(Content revision data)

+ + + + + + +

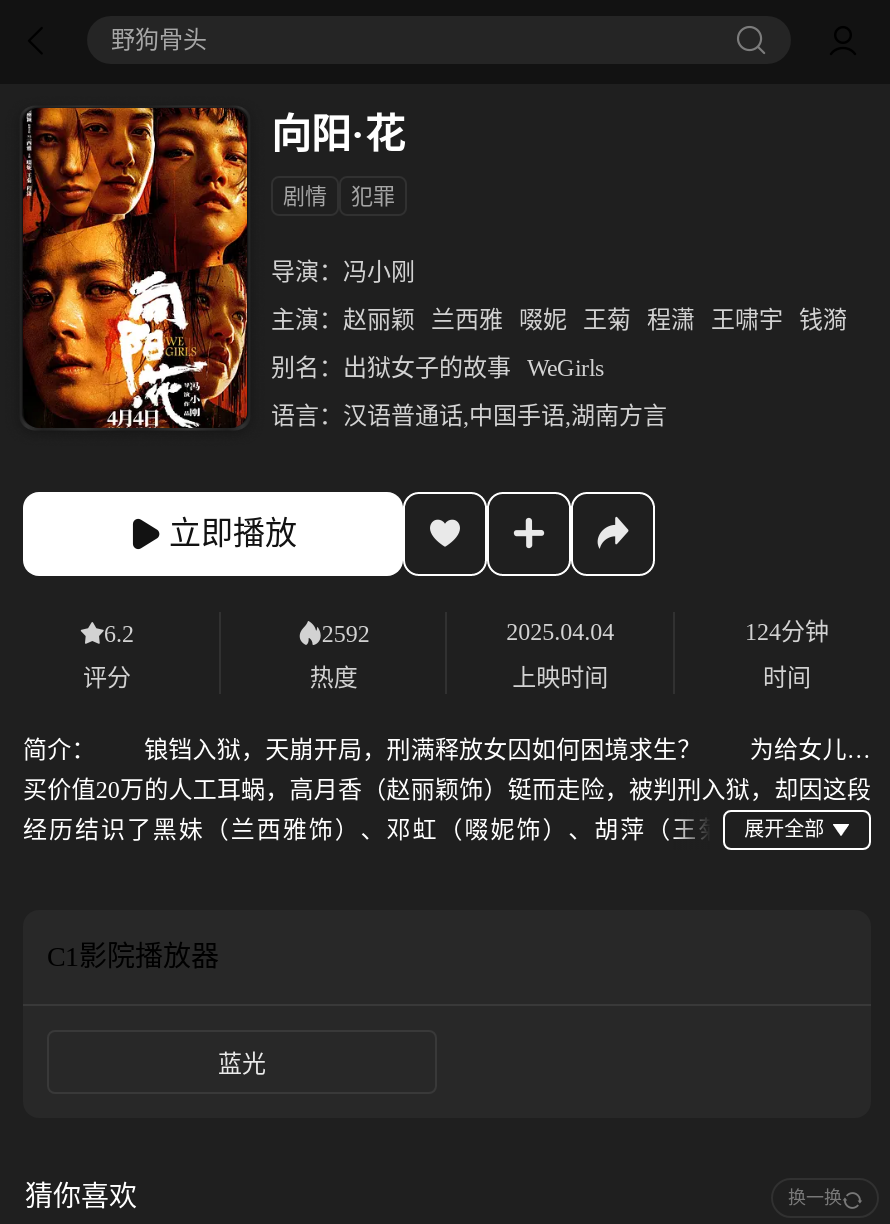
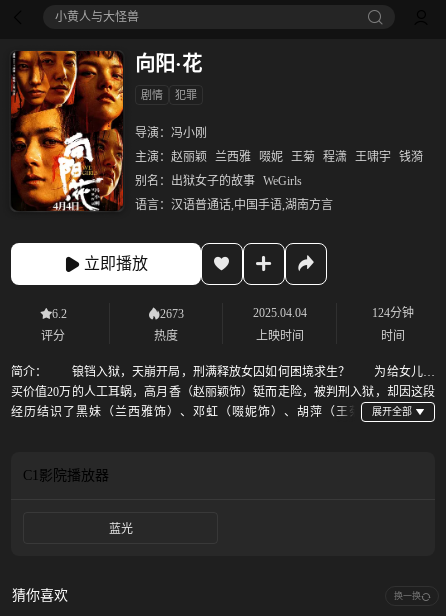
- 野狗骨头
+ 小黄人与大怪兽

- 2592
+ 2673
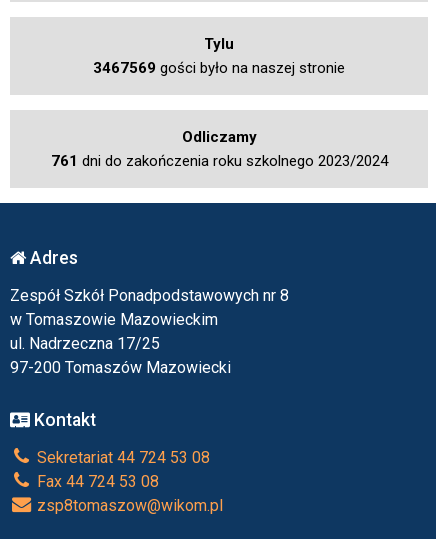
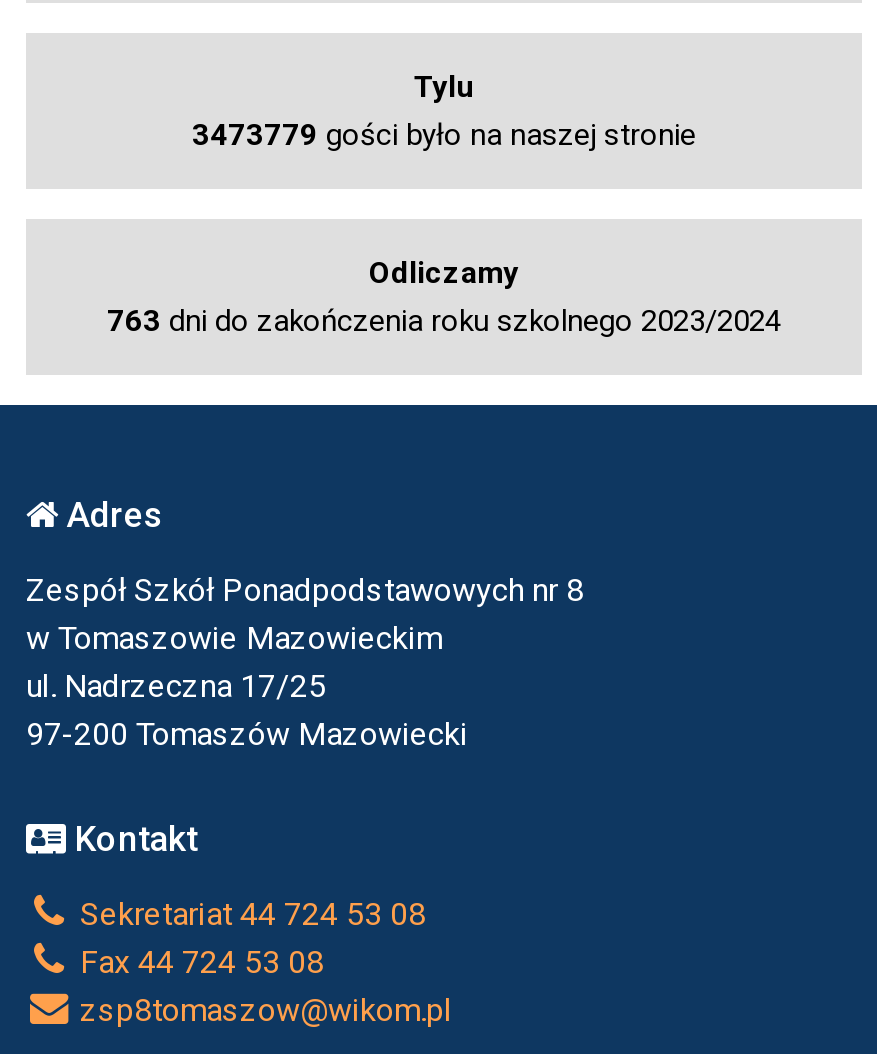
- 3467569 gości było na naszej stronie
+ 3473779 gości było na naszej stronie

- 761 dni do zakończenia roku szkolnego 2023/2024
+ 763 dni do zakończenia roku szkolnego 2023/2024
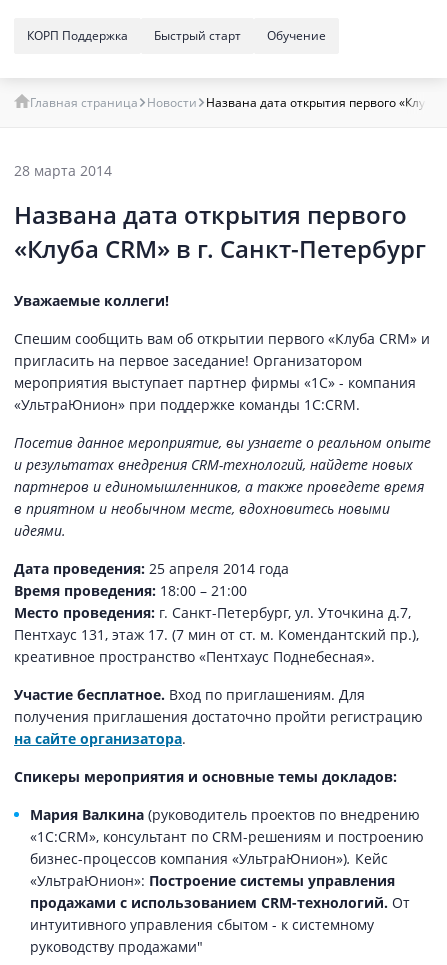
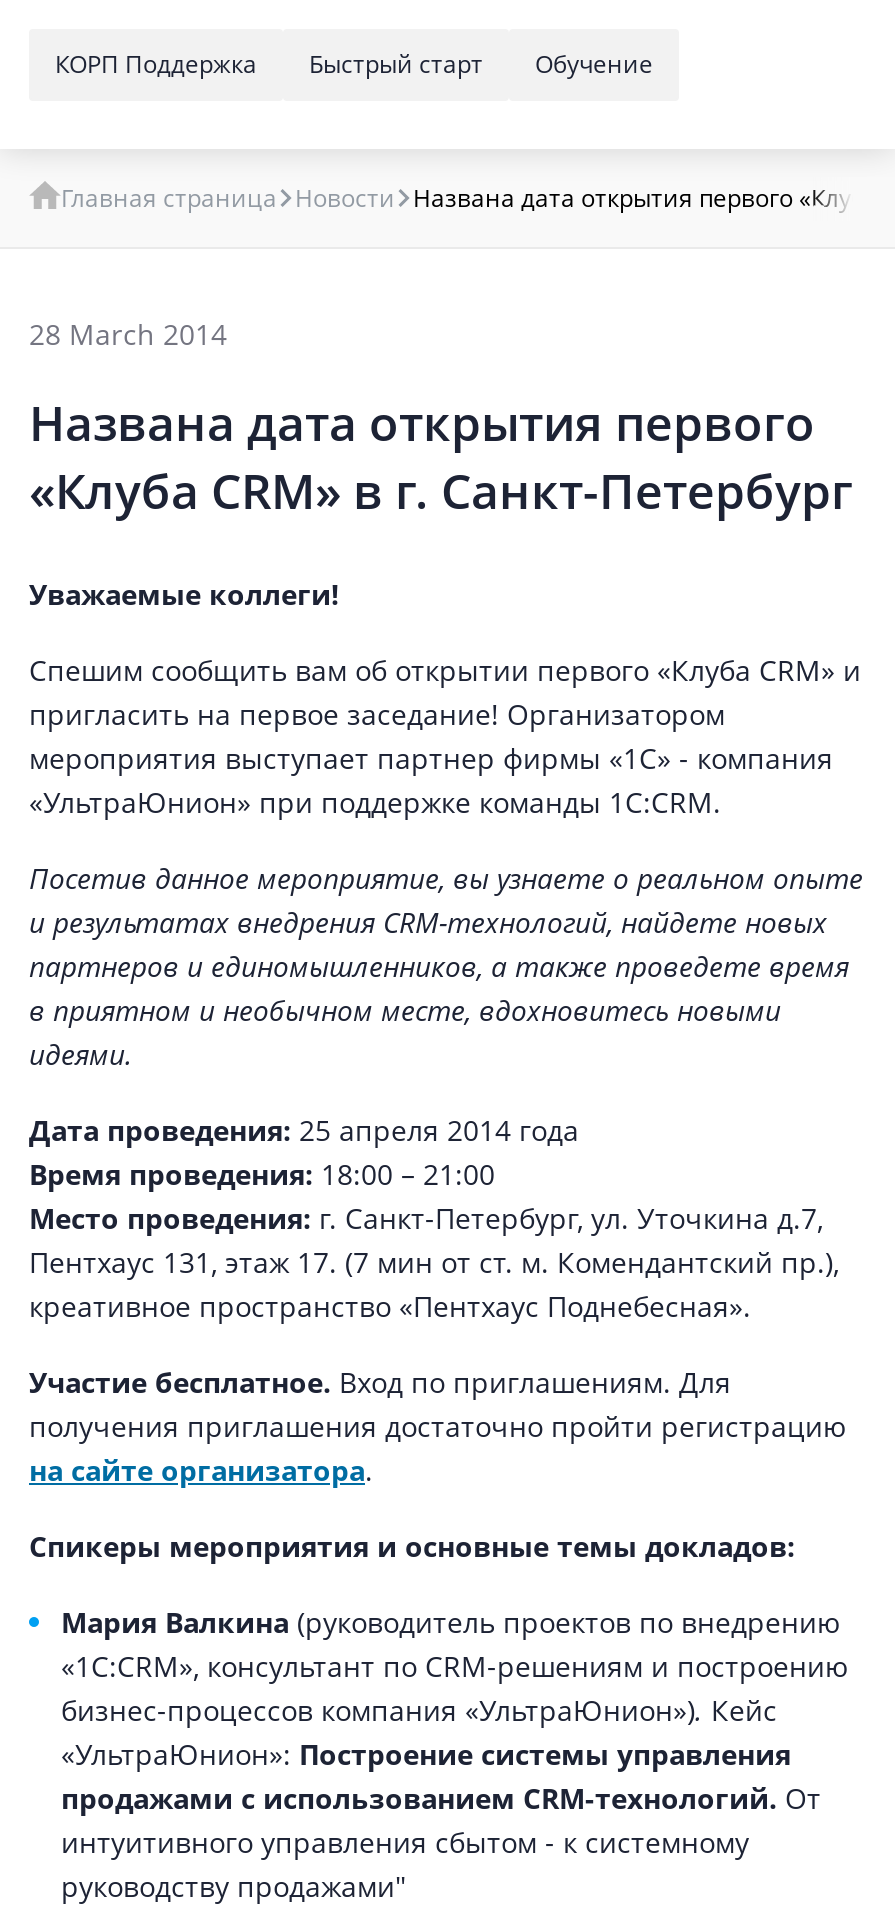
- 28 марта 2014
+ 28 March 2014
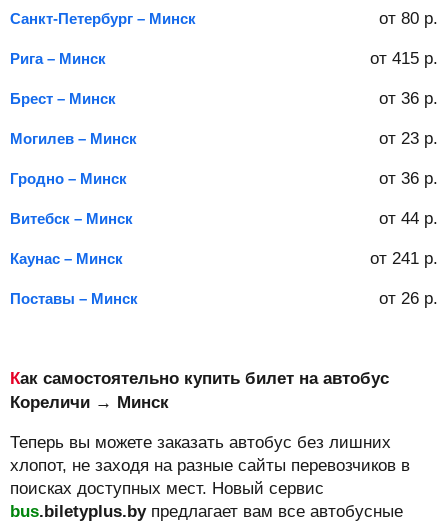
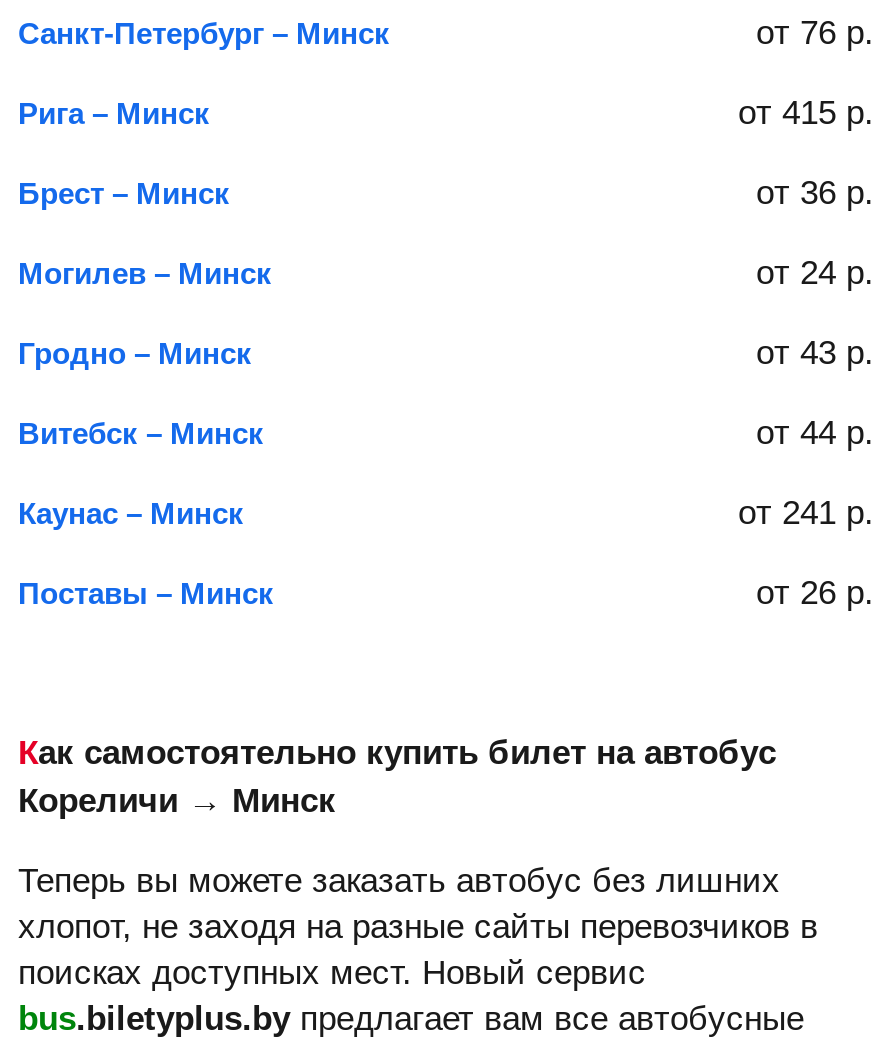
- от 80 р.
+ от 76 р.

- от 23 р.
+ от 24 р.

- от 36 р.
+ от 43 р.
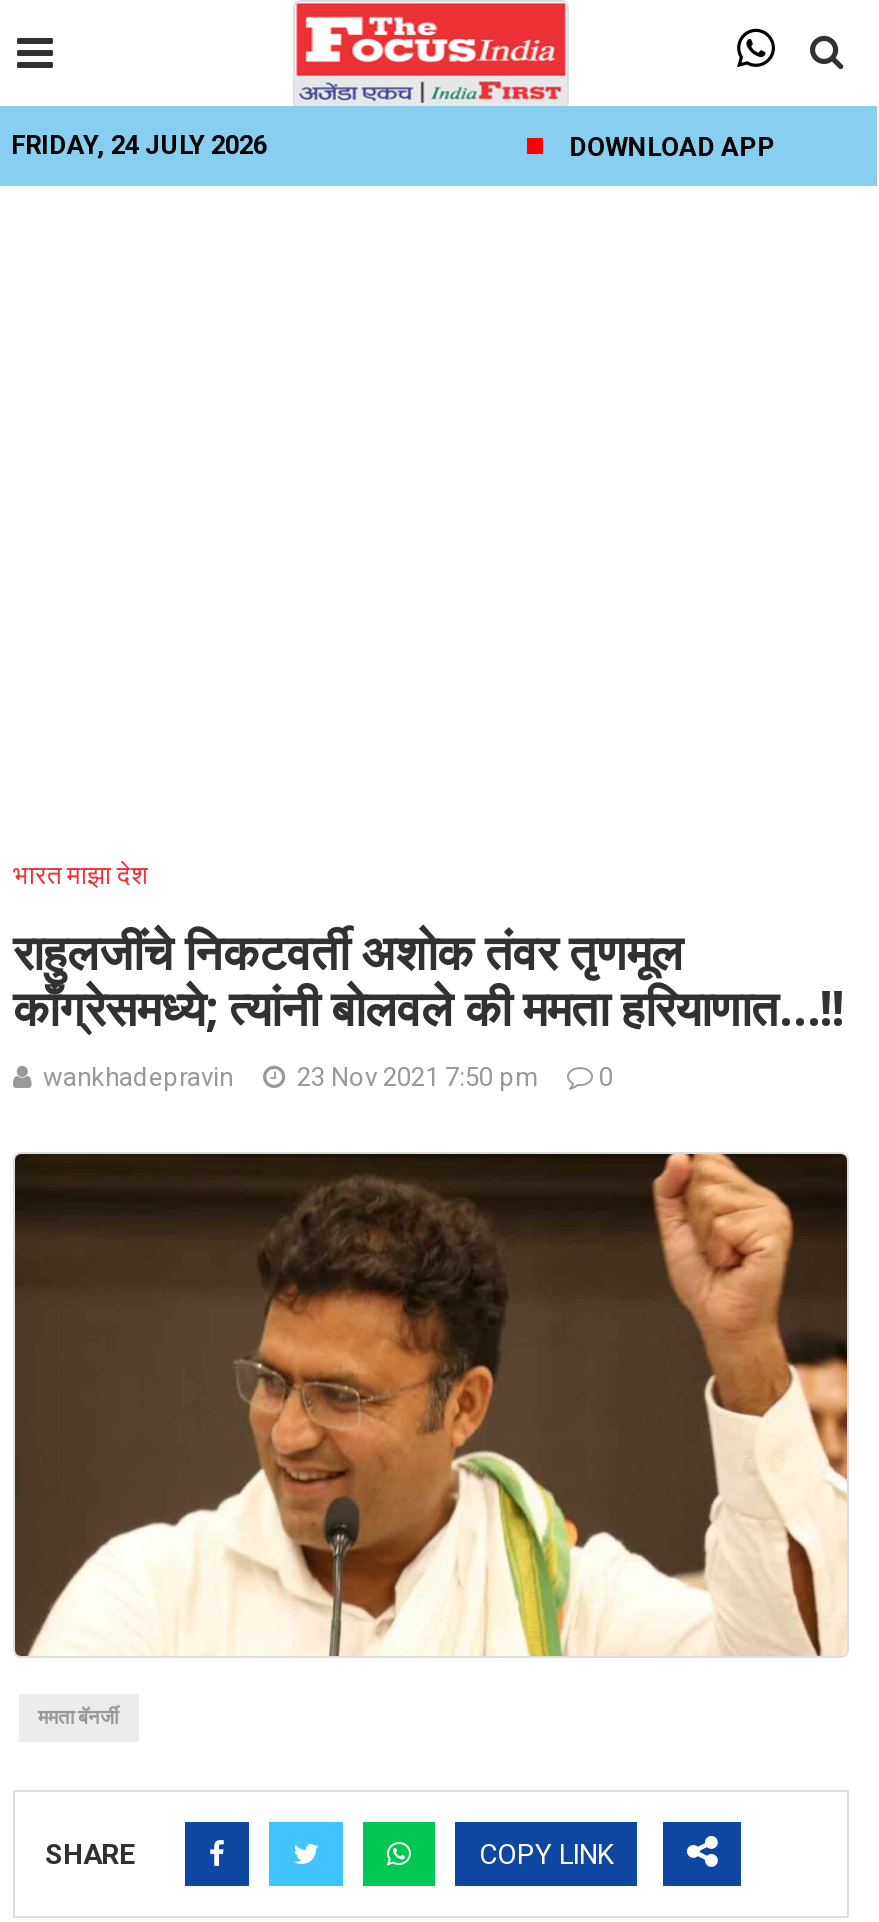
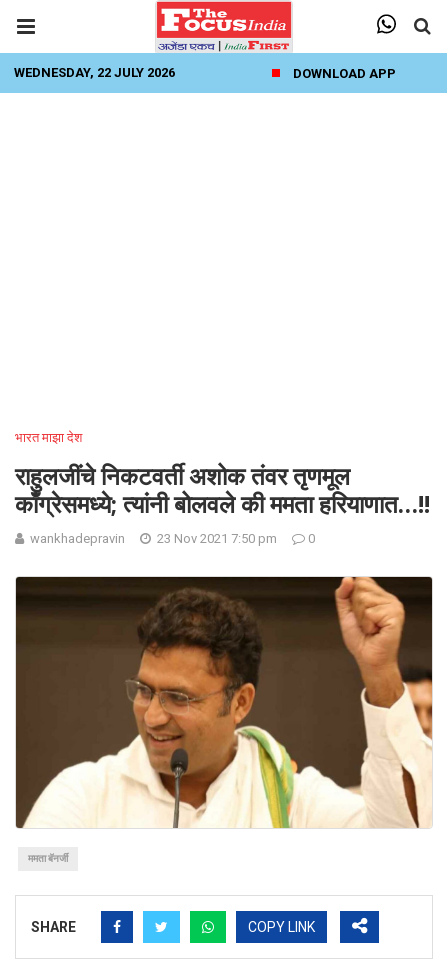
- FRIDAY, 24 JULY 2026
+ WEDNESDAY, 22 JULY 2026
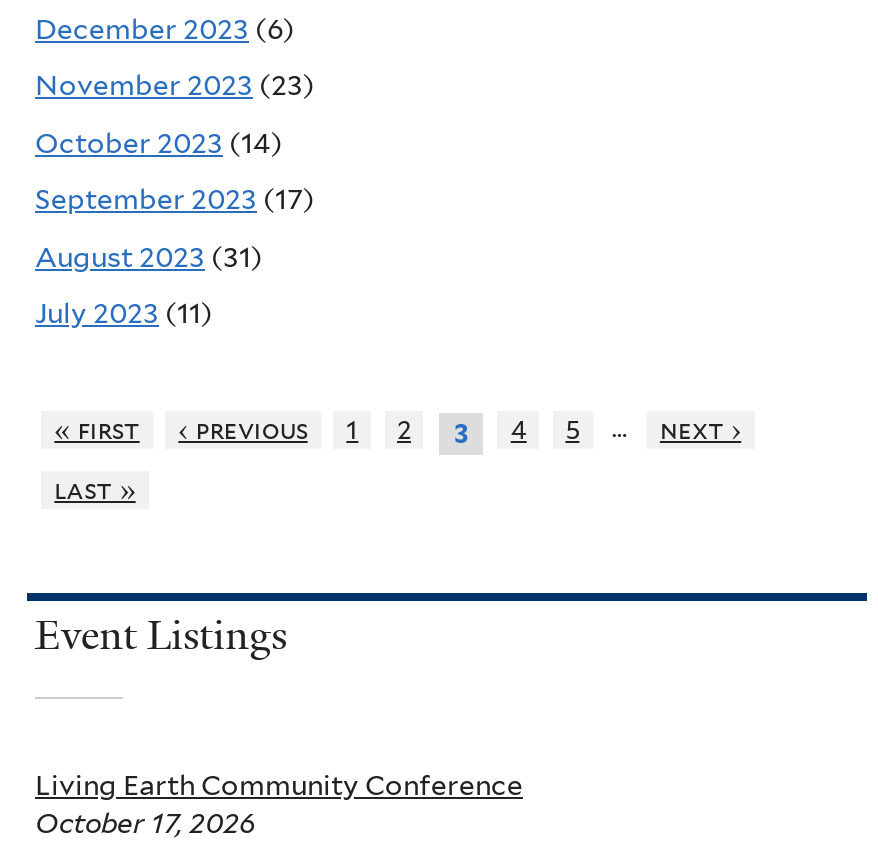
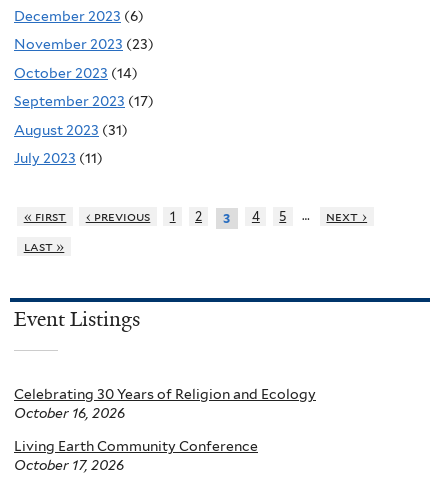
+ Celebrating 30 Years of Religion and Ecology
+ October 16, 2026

+ + + + + + +

* [Required work]
Gather up every line in the data above that contains the word "zakończenia", copying each one.

* [Exercise output]
- 761 dni do zakończenia roku szkolnego 2023/2024
+ 763 dni do zakończenia roku szkolnego 2023/2024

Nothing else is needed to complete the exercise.